**INSTRUCTIONS FOR THE TASK**
For the word "Giffni", return each line of the data in which it occurs.
********
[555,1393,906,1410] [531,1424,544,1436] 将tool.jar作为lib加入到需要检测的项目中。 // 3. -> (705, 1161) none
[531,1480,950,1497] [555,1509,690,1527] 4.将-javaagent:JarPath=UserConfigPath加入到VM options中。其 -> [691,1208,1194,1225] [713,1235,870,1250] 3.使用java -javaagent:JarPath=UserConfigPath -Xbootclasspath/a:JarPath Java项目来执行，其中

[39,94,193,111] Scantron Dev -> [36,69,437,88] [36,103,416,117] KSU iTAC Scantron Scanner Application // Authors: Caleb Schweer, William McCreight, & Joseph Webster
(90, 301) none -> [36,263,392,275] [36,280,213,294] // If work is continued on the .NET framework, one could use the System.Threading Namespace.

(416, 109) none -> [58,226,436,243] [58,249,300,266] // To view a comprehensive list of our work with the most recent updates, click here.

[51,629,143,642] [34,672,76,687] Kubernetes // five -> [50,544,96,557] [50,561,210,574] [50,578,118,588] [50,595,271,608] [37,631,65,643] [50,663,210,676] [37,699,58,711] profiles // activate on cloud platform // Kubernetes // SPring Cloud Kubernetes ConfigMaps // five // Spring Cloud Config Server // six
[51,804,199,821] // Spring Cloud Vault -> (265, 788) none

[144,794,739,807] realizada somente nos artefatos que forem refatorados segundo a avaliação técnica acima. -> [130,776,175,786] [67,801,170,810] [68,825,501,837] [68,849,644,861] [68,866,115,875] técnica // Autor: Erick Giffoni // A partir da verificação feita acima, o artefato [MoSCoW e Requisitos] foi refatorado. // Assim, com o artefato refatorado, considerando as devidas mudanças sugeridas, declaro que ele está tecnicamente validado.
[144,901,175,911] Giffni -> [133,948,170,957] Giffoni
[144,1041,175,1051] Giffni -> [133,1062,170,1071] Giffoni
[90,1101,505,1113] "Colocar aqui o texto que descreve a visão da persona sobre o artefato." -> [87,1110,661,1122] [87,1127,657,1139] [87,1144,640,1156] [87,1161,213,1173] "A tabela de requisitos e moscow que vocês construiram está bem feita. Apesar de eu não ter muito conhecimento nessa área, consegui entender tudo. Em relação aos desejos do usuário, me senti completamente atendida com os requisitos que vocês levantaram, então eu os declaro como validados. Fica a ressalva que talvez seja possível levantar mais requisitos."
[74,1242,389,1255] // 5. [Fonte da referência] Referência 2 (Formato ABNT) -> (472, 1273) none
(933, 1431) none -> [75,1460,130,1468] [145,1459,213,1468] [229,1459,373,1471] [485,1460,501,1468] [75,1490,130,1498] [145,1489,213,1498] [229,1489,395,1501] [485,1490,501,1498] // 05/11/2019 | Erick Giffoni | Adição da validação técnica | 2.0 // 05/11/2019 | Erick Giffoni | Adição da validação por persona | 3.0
********
**PROBLEM SOLUTION**
[144,901,175,911] Giffni -> [133,948,170,957] Giffoni
[144,1041,175,1051] Giffni -> [133,1062,170,1071] Giffoni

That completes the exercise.